How far the Habs have fallen
by Jack Todd, The Gazette
February 23rd, 1978 – Steve Shutt scored four goals and Guy Lafleur added four assists as the Habs extended their team-record undefeated streak to 28 straight (23-0-5) with a 5-1 win over the Cleveland Barons.
That little item on the lower-right corner of last Thursday’s Scoreboard page caught my eye, like a message beamed from another, unimaginable world. Twenty-eight straight games without a loss. A four-goal game for Shutt, four assists for Lafleur.
In that 28-game stretch alone, those Habs had one fewer win than this year’s Canadiens (24-38 going into Sunday’s game in Florida) had in 62 games.
The Canadiens had a total of 10 regular-season losses in 1977-78. The previous season, of course, the Canadiens set an NHL record by losing only eight times in 80 games. Eighteen losses in two seasons. Add three losses in the playoffs in 1978 and two in 1977 and you have a total of 23 losses over two complete seasons.
What a far cry from this year’s Habs, who are so bad that team president Geoff Molson had to take to Twitter Sunday to deny rumours that he had finally had the supreme good sense to fire his clownishly inept GM: “Rumours of Pierre Gauthier’s firing are false,” Molson tweeted.
More’s the pity, especially with a critical trade deadline looming Monday and the Ghost still calling the shots.
How far we’ve come from that 28-game undefeated streak – straight downhill, for the most part.

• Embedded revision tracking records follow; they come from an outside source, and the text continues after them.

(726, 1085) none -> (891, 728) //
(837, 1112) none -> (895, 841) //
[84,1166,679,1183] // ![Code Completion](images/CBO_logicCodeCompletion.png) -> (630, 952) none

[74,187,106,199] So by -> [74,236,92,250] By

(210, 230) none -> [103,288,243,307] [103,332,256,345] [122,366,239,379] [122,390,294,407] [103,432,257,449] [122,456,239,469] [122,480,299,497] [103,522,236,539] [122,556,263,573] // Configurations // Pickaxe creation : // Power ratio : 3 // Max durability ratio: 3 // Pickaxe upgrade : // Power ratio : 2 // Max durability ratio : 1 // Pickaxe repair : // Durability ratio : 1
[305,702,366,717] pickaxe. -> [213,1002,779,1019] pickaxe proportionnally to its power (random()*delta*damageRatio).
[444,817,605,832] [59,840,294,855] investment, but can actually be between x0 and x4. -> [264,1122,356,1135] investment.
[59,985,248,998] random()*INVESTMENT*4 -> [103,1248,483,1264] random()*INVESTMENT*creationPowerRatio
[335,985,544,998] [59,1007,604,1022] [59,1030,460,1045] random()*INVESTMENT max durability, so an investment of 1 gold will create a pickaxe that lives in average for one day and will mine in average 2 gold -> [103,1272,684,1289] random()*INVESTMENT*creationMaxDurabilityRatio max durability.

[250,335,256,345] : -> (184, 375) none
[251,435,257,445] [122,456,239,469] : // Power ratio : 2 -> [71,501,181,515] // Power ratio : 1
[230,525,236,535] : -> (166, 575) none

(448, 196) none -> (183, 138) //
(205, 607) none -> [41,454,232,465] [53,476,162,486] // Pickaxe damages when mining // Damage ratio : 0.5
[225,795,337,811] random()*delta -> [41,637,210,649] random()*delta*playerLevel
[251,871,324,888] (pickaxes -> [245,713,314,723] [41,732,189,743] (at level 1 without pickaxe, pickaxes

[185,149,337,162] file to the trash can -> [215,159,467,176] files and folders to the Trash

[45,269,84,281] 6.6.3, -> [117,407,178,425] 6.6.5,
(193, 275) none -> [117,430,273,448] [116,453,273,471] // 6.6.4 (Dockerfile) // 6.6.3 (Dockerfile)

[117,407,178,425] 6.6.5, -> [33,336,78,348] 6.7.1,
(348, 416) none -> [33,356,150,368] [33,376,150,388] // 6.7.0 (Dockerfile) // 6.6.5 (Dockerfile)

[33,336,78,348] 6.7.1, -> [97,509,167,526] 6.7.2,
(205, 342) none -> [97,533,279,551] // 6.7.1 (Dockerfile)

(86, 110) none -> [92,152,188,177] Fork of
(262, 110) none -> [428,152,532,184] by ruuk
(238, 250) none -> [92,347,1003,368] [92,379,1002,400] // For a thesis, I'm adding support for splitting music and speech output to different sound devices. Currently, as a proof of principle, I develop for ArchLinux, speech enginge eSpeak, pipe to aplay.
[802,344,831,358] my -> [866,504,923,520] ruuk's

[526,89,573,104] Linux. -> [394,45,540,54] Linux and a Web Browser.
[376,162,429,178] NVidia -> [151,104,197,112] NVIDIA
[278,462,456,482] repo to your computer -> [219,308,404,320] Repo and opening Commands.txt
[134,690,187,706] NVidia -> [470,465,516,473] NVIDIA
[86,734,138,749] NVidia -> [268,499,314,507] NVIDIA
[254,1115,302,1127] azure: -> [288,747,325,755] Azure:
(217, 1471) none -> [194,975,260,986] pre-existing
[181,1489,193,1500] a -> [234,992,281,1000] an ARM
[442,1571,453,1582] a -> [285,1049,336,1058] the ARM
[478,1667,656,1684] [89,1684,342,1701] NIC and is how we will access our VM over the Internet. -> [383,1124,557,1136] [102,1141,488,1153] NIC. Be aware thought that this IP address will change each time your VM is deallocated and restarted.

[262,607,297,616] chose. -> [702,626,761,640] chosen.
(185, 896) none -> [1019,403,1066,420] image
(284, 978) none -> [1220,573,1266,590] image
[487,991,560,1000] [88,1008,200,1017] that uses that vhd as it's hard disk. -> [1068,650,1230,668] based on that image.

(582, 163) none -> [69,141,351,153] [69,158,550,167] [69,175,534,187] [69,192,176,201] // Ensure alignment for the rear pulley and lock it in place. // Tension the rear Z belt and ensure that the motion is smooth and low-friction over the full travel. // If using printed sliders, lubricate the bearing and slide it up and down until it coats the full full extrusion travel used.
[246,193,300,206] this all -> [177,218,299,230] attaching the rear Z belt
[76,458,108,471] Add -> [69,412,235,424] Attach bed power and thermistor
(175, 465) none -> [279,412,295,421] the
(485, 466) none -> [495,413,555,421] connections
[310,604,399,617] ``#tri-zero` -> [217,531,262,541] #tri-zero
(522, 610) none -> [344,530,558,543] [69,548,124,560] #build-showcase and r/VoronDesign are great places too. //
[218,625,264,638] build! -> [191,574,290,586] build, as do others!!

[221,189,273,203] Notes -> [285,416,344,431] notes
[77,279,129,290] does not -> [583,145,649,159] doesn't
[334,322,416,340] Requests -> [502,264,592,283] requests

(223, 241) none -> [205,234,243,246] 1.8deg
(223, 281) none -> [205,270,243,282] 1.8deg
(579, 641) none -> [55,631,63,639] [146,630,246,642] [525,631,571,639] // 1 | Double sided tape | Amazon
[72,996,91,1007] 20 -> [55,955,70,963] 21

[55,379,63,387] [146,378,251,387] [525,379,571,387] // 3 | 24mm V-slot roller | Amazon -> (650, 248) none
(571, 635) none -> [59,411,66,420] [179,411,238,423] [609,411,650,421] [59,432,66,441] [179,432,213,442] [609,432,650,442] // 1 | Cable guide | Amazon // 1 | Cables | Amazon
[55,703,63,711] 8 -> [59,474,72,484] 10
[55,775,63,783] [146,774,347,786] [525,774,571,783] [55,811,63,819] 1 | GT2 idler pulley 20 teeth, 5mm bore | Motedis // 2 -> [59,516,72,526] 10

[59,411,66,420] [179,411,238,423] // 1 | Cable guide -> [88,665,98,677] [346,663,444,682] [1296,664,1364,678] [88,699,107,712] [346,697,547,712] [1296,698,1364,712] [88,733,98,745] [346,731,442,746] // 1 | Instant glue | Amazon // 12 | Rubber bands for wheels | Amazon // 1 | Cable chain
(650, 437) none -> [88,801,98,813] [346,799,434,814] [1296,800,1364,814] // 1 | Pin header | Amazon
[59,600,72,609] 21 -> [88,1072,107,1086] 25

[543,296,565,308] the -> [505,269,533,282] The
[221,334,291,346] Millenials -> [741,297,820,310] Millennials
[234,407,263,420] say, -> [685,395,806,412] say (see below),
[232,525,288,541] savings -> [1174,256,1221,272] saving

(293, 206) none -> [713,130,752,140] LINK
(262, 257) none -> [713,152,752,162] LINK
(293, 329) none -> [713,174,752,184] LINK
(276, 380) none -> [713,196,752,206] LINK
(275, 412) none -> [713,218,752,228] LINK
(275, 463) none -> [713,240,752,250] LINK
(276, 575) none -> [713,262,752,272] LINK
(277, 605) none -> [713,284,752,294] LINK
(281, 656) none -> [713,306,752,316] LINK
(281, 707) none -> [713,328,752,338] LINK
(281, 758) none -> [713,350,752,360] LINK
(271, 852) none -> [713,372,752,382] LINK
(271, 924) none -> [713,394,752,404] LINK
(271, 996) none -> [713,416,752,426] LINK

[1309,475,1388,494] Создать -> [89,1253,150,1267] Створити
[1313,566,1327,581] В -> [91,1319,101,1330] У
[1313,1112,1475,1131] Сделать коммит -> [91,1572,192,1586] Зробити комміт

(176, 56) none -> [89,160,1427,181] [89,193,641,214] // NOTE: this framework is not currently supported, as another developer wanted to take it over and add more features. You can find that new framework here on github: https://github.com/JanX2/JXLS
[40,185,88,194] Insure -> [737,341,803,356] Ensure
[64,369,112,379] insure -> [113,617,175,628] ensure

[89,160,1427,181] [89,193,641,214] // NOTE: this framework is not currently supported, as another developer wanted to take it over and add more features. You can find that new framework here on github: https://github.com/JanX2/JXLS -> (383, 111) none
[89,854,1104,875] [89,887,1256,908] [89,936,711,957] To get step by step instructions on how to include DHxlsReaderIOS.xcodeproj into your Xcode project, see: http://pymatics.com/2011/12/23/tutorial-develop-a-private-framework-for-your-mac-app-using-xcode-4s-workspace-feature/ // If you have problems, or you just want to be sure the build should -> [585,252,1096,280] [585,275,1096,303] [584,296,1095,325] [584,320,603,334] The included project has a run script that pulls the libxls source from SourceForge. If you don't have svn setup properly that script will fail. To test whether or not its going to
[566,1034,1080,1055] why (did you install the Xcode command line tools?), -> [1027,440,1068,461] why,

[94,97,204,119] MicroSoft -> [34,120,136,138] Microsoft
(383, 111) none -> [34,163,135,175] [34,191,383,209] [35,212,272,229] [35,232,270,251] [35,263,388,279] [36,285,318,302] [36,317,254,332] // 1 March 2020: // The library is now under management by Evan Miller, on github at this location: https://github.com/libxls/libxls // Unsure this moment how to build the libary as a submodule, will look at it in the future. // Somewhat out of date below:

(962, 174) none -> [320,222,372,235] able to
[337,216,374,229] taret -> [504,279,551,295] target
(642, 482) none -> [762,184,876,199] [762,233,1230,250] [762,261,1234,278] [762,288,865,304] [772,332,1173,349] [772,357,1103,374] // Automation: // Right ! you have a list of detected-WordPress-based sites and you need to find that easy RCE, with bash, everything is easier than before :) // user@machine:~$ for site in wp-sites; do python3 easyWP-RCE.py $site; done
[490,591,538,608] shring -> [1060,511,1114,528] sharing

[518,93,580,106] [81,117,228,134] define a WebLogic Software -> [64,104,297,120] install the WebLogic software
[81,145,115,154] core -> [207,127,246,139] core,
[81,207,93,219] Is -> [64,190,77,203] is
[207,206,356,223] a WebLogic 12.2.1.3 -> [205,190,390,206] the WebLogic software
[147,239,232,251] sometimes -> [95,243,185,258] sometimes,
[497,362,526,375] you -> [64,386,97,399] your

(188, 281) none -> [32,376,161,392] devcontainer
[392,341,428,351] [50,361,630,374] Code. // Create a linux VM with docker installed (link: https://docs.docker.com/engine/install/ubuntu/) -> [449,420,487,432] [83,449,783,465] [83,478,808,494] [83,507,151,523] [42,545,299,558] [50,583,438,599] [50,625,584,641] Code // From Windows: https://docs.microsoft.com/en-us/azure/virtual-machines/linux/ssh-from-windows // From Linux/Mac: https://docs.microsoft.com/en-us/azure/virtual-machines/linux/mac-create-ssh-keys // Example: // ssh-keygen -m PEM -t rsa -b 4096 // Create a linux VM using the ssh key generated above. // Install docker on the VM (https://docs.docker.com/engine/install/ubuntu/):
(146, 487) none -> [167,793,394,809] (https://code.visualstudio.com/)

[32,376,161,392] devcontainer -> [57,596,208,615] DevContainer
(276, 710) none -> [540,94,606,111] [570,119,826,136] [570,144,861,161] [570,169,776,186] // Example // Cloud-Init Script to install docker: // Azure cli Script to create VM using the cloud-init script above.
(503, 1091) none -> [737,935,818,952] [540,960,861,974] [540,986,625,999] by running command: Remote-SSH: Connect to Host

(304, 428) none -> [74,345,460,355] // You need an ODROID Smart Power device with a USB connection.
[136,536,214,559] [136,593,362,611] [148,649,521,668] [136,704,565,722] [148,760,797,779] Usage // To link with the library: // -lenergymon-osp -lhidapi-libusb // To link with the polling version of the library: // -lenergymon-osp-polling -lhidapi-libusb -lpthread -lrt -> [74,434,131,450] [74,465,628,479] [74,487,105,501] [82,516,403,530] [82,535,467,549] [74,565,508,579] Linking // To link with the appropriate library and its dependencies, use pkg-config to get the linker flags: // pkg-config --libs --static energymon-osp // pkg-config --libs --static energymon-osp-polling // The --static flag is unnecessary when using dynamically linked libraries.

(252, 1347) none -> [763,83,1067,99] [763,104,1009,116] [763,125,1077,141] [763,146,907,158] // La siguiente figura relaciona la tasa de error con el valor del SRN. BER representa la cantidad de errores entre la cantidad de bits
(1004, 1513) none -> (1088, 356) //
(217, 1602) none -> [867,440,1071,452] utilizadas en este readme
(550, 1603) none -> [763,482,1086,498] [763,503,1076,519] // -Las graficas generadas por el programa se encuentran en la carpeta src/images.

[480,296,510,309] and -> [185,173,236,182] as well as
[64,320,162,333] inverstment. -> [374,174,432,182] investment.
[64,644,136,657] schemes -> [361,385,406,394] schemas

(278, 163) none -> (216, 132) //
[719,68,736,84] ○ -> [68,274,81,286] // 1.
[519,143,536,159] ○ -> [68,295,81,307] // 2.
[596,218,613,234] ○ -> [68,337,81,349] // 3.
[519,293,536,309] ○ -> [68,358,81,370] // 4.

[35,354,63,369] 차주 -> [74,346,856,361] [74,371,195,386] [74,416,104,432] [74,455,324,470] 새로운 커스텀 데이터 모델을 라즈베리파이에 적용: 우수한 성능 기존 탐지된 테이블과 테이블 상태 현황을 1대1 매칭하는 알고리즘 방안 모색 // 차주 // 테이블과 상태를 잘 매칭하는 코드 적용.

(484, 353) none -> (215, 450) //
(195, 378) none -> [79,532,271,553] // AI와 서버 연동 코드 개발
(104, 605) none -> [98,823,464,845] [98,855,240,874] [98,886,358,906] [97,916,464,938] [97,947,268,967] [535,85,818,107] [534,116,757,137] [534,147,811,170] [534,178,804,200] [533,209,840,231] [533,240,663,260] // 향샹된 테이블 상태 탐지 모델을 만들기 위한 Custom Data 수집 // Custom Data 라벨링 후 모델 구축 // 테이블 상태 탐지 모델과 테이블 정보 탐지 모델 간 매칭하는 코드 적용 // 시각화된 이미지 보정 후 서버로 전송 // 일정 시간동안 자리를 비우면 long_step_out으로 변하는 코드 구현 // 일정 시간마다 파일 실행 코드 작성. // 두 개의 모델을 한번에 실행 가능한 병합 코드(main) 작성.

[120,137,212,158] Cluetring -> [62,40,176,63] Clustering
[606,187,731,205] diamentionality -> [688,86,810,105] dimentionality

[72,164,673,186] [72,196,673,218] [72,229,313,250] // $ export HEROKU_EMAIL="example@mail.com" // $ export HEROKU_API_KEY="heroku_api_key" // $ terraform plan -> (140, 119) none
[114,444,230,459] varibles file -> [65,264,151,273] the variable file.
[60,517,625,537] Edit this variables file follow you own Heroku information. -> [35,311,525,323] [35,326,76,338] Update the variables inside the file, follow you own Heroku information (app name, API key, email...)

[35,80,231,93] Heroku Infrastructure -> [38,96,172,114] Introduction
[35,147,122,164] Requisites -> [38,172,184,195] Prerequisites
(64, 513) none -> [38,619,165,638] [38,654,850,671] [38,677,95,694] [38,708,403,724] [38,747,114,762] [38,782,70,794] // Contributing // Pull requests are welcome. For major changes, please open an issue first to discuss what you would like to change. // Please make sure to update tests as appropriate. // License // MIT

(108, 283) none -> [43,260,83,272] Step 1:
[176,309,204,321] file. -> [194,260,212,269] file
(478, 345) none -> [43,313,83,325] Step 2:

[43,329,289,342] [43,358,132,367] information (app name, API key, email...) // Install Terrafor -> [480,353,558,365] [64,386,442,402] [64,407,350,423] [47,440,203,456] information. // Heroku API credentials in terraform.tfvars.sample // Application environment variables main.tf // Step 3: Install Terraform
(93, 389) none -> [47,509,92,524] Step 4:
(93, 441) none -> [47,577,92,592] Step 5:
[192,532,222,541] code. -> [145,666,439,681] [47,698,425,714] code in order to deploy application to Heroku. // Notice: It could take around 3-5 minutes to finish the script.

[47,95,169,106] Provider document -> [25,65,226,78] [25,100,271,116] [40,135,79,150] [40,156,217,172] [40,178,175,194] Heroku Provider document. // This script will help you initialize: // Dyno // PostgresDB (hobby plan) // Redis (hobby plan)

Of course, the popular wisdom is that such domination is impossible in today’s NHL. But the Detroit Red Wings 23-game home winning streak (which the Canucks put the boot to last week) argues that it is still possible to build (or rebuild) a dynasty.
In the past two decades, the Red Wings have had only one full season (1996-97) with fewer than 40 wins – and they won the Stanley Cup that season, one of four championships during this stretch. The Wings have won at least 50 games six times in that stretch and 62 once, in 1995-96.
That is the goal: Consistent excellence, year after year. Just as teams once aspired to be like the Habs, now it’s time for the Canadiens to aspire to be like the Red Wings. What happens between now and the June 22 entry draft in Pittsburgh will shape the next decade and go a long way to determine whether the dynasty is rebuilt – or allowed to unravel for another 20 years.
The Canadiens can see this season as a disaster – or an opportunity. First, with the team near the bottom of the standings, it’s an opportunity to get a very high draft pick. At the top of everyone’s draft list are players who, when added to this team’s young core, could help the Canadiens get back into contention: Nail Yakupov, Mikhail Grigorenko, Ryan Murray, Filip Forsberg, Mathew Dumba.
Because everything this season has gone so terribly wrong, and because all the bad decisions emanate from the general manager’s office, where the Ghost operates in some sort of odd tandem with the Shadow (AKA Bob Gainey), there is no reason on earth why Molson shouldn’t wield a very large broom come season’s end, before people start saying that he should fire himself.
George Gillett Jr. may have been in it for the money, but he did a good job running this franchise – and Gillett would never, ever have put up with the mess that Molson has allowed this season.
Now Molson has to find a new GM and a new coach, because Randy Cunneyworth has shown that being unilingual is the least of his problems. Cunneyworth seems lost, like a man who has pressed all the buttons he knows how to push and still can’t figure out how to start this machine. Game after game, loss after loss, he still has Scott Gomez out there, taking minutes that should go to Lars Eller or Louis Leblanc, especially on the power play, doing that Gomez thing: skate like the wind from blue line to blue line, dish – and disappear.
Molson has to pick the right people, because the road back from this disastrous season is going to be long and difficult. But an NHL player poll says that Montreal still ranks fifth on the list of desirable destinations, despite Gauthier. There’s still a mystique about this team that even Gauthier has been unable to kill. The Canadiens have a good young nucleus, led by Max Pacioretty and Carey Price. Everyone else, including P.K. Subban, should be available going into Monday’s trade deadline.
Kick the tires on that 1984 Nash: So why is it that every time someone mentions Alex Ovechkin these days, it’s preceded by “what’s wrong with …” It’s getting to the point where the phrase is almost part of the guy’s name.
On the other hand, for the past month on TSN, it’s been all Rick Nash, 24/7, part of this ridiculous trade-deadline stuff – a whole lot of hot air leading up to absolutely nothing. They keep telling us that Nash is a great player, a dominating, franchise talent.
Oh, really? This year, even with the short-handed goal he scored against Pittsburgh Sunday, Nash has 21 goals and 22 assists and is a minus-23. OK, so he was never an Ovechkin (Nash had 79 points in his best year) but Nash has twice hit the 40-goal mark and he’ll be lucky to hit 25 this season.
So why don’t we hear “what’s wrong with …” every time Nash’s name is mentioned? Gee, it couldn’t be because Nash is Canadian and Ovechkin is Russian, ya think?